DEVA Partisi Genel Başkanı Ali Babacan, Yeni Yol grubunda Türkiye’nin dört bir yanında yaşanan orman yangınlarına ilişkin iktidara sert eleştirilerde bulundu. Türkiye'nin yangın filosu olmamasını eleştiren Babacan, “Beyefendinin uçakları boy boy gidiyor ama yangın söndürme uçakları yok” dedi.
Cumhurbaşkanı Erdoğan’ın “Ekonomi programımız kararlılıkla ilerliyor. Ekonomide kendimiz bedel ödedik ama milletimize bedel ödetmedik” sözlerini de eleştiren Babacan, “Siz hangi bedeli ödediniz çıkın bir açıklayın hele. Açıklayın ki millet duysun. Hangi fedakarlıkta bulundunuz?” çağrısı yaptı.
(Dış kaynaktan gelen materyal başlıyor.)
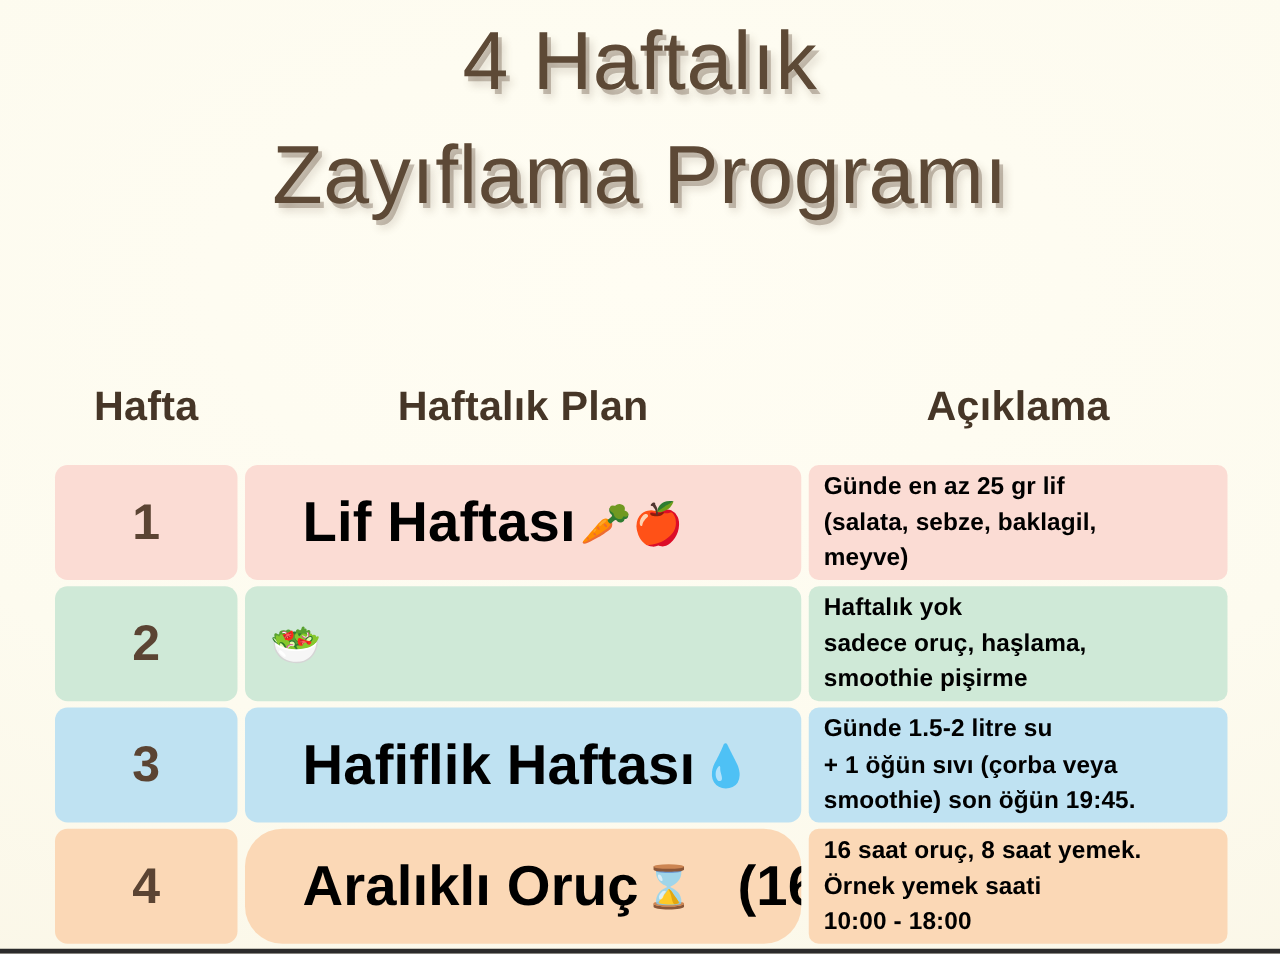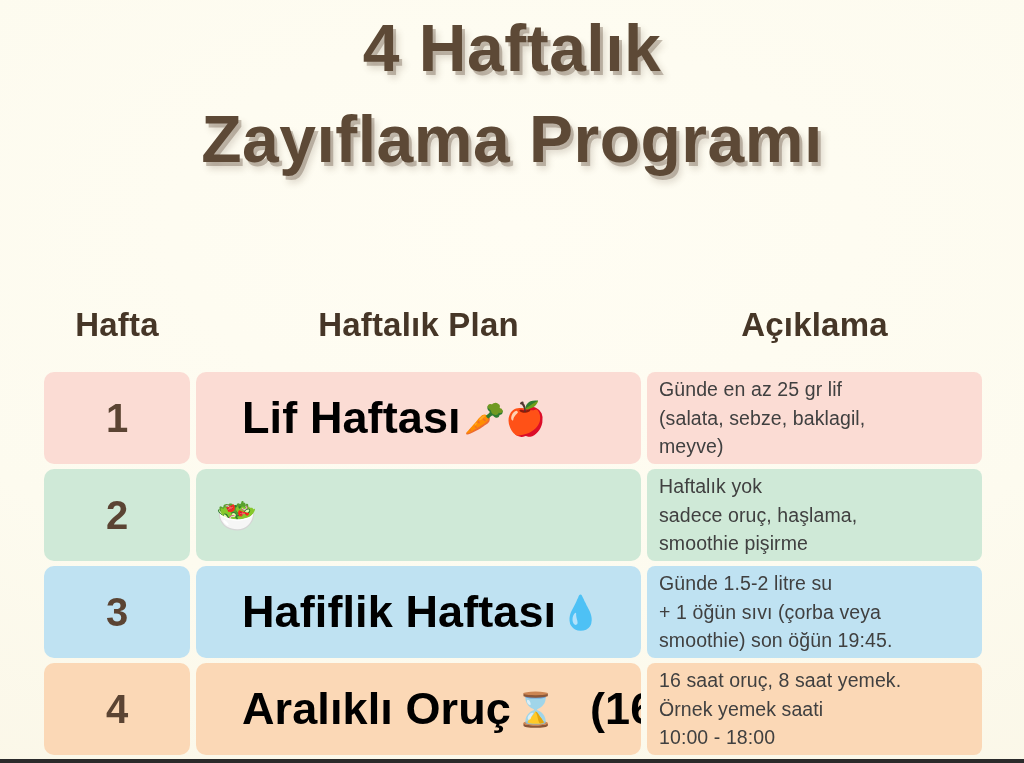"4 Haftalık" .title-line { font-weight: bold -> normal }
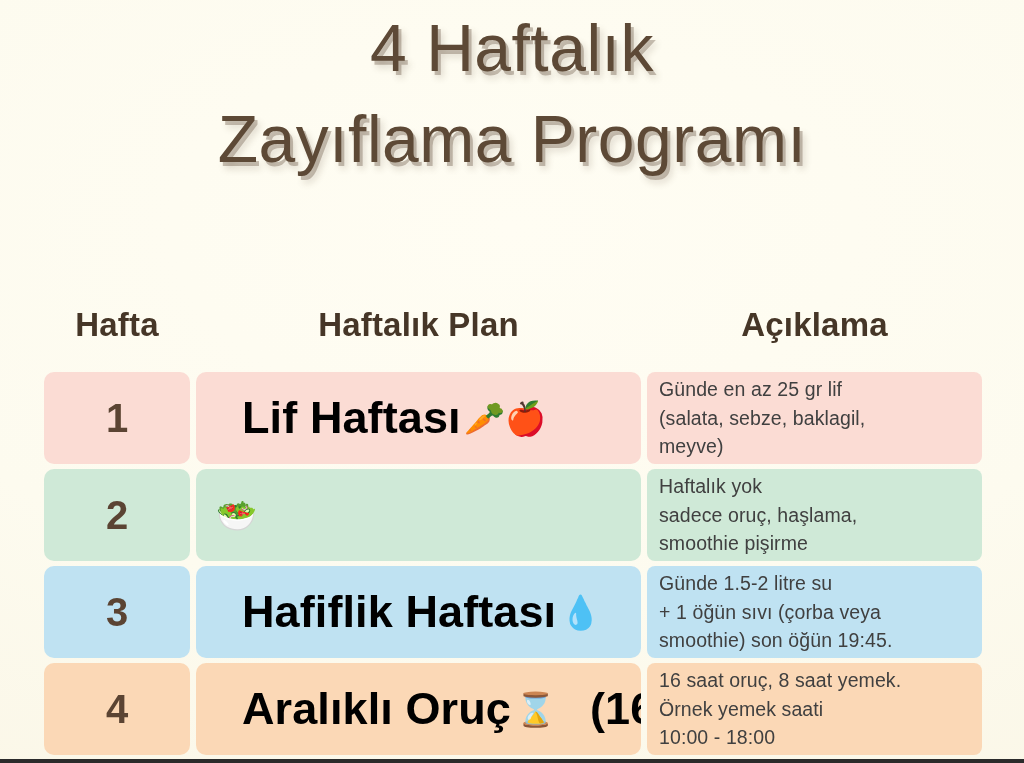"Günde en az 25 gr" .desc-text { color: #404040 -> #000000; font-weight: normal -> bold }
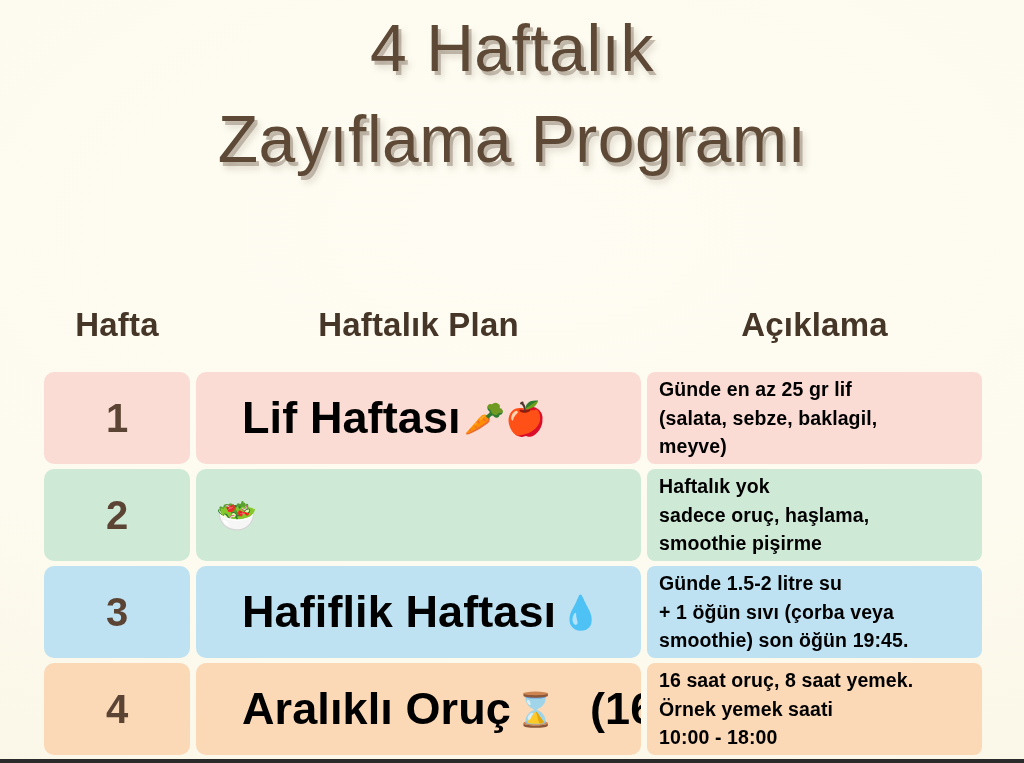"Aralıklı Oruç" div.cell { border-radius: none -> 30px }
“Hatırlayacağız, hatırlatacağız ki bir daha Madımaklar yaşanmasın”
Konuşmasına Madımak ve Başbağlar’ı anarak başlayan Babacan, “Sözlerime başlarken, bundan tam 32 yıl önce, 2 Temmuz 1993’te yanarak hayatını kaybeden 35 canımızı rahmetle anmak istiyorum. Madımak, yakın tarihimizin karanlık sayfalardan biridir. Toplumsal hafızamızda silinmez bir yara bırakan bu hadiseden ders çıkarmak, toplum olarak birbirimize kenetlenmek zorundayız. Hatırlayacağız, hatırlatacağız ki bir daha Madımaklar yaşanmasın. Adaletin ve toplumsal barışın izi ancak bu yolla yürümemiz mümkün olacaktır. Madımak’ta hayatını kaybedenleri bir kez daha rahmetle anıyor; acılı ailelerine ve yakınlarına başsağlığı diliyorum.Madımak hadisesinden üç gün sonra da 5 Temmuz 1993’te, Erzincan’ın Kemaliye ilçesine bağlı Başbağlar köyünde de 33 vatandaşımız hayatını kaybetti. Başbağlar hadisesinde hayatını kaybeden vatandaşlarımızı da burada rahmetle anıyorum. Acılı ailelerine tekrar başsağlığı diliyorum” dedi.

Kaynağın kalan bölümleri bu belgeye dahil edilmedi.